Перед тем как направиться в палату, посещаю еще более антикварный, чем канувшее в вечность переходящее красное знамя, больничный сортир. Исключительно для того, чтобы облегчить дальнейшее существование с помощью записки, переданной доходягой с поврежденной конечностью. Ознакомившись с ее содержанием, я не стал жевать-глотать тонкую бумагу, а уничтожил ее не менее надежным способом и с чувством глубокого удовлетворения направился скорбеть у койки того, кому по гроб жизни обязан своей счастливой судьбой.
ГЛАВА ДЕВЯТНАДЦАТАЯ
Сидя в потемках, услужливо предоставленных постояльцам «Метелицы», я чувствовал легкое раздражение, несмотря на то, что мне улыбнулось счастье лично убедиться: здоровье доблестного защитника отчизны Чекушина окончательно и бесповоротно пошло на поправку. Пройдет еще пара дней — доктора не без сожаления выпишут сладкого пациента, и друг Евсеевич снова обретет возможность гонять на лыжах за инсультом.
Легкое раздражение вызвано всего одним обстоятельством. Аленушка оказалась донельзя закомплексованной на старомодных идеалах. Пользуясь некоторыми привилегиями такого заслуженного деда, она поселилась в больнице. Можно подумать, ради этого я делал все возможное, лишь бы к Чекушину относились согласно клятве Гиппократа.
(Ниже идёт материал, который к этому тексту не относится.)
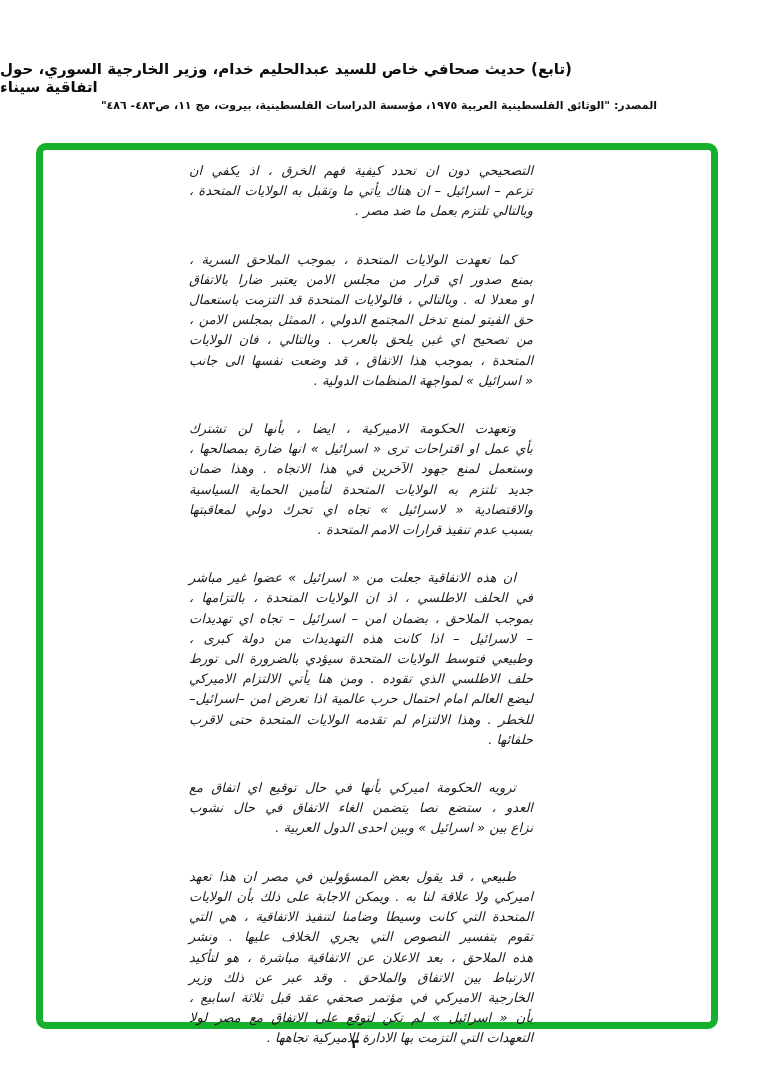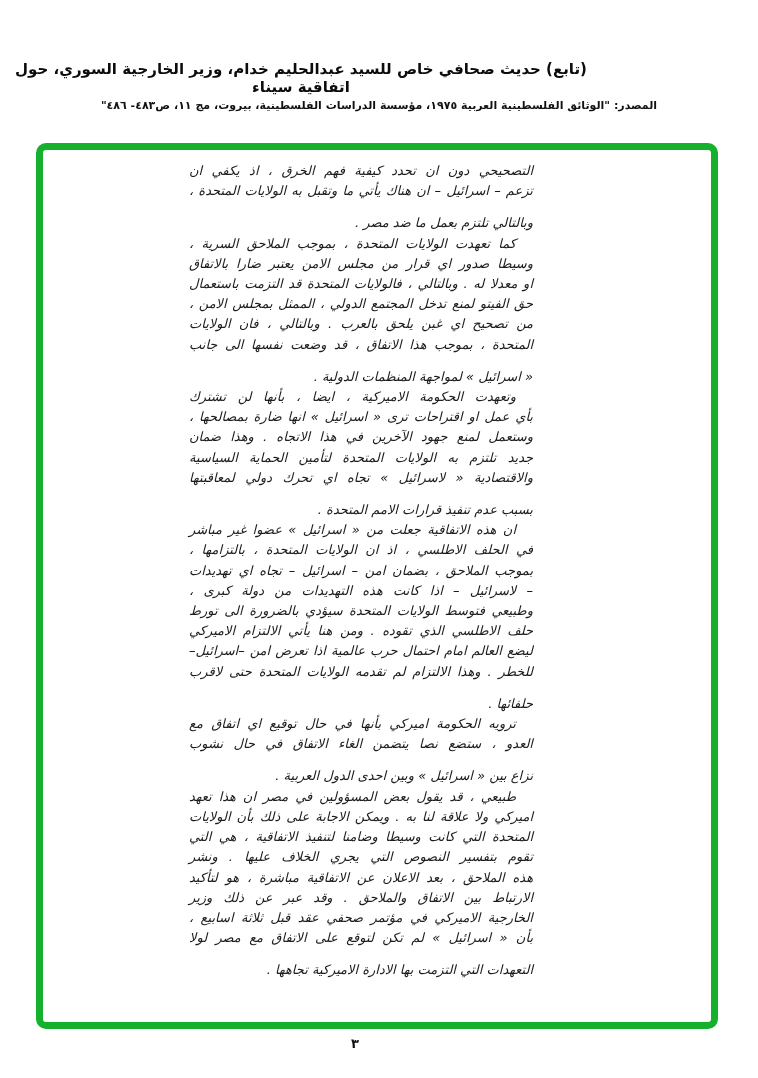"(تابع) حديث صحافي خاص للسيد" .header-title { text-align: center -> left }
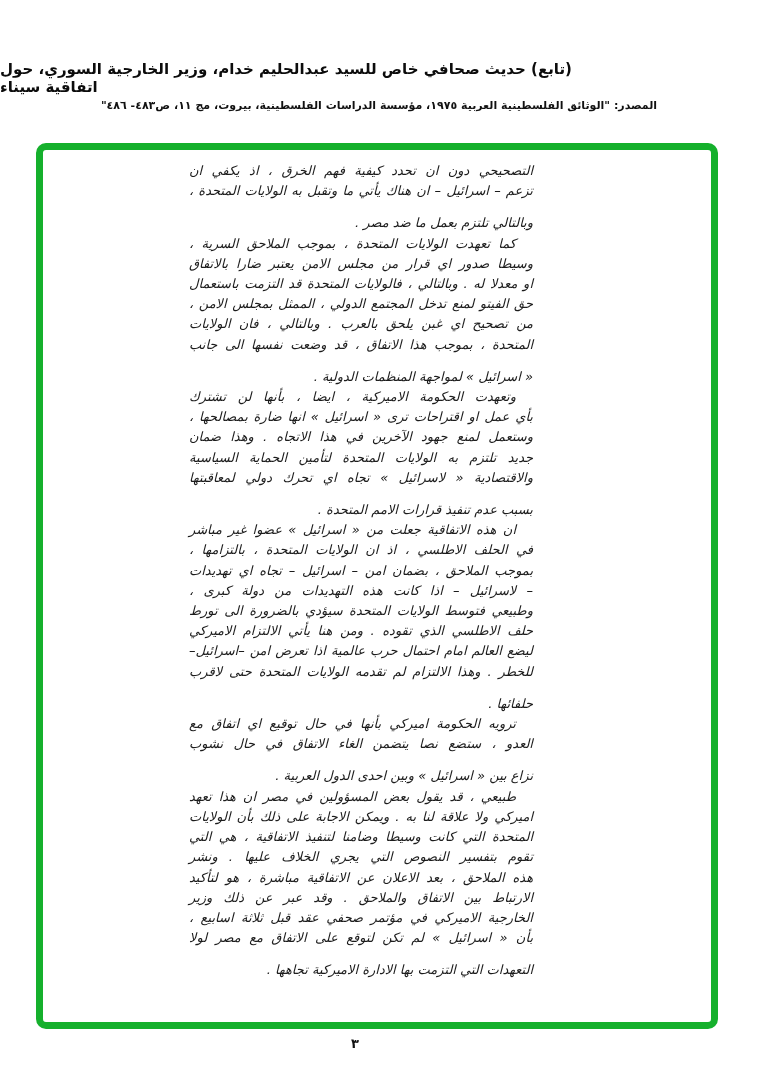"وبالتالي تلتزم بعمل ما ضد" .doc-line.last { margin-top: 12px -> none }
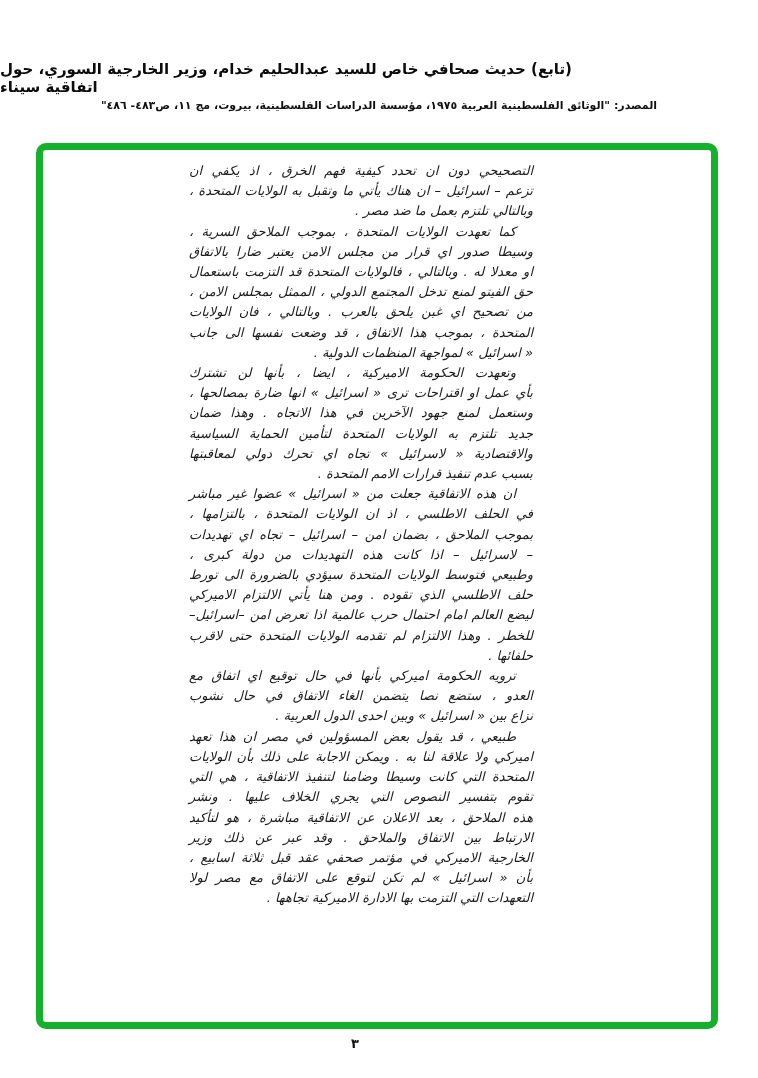"كما تعهدت الولايات المتحدة ،" .para.indent .doc-line:first-child { margin-top: none -> 28px }
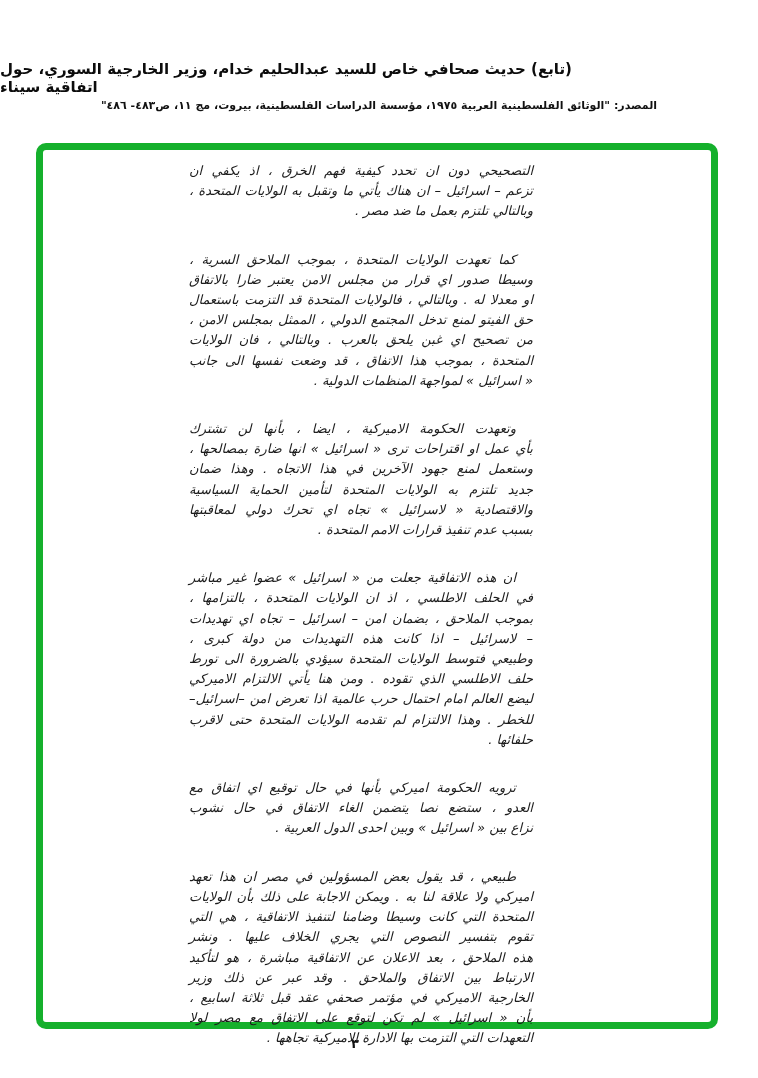"وسيطا صدور اي قرار من" div.doc-line { text: وسيطا -> بمنع }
Чтобы славный ветеран поскорее встал на ноги, пришлось провести воспитательную беседу с врачом. Естественно, как бы между прочим, хотя тот слушал меня с таким вниманием, словно до него снизошел сам академик Павлов, понимавший толк в добыче слюны из полуголодных организмов.
В условиях существования отечественной медицины я держался увереннее того Павлова, а потому доктор легко согласился с моей точкой зрения: болящий Чекушин пошел на поправку спринтерскими темпами. Вдобавок отбивающая кусок хлеба у ночных сиделок внучка — действительно явный непорядок. Есть часы посещения больных — и хватит. Нечего нарушать распорядок. Иначе иди знай, вдруг ветеран, возле которого постоянно околачивается внучка, дополнительно надрывает сердце, глядя на нее? Он, может, думает о будущем Аленушки, а от таких мыслей больному, как и подавляющему большинству здоровых, захочется исключительно взвыть или разрыдаться. О каком успешном лечении может идти речь?
Кроме лечебно-профилактических обстоятельств, дополнительное раздражение вызвал факт моего явного перевоплощения. Чувствую себя не рыбкой в просвечивающемся аквариуме, за поведением которой не наблюдают разве что слепые, а самым настоящим болваном, если пользоваться рябовской терминологией. Сережа любит сравнения с преферансом.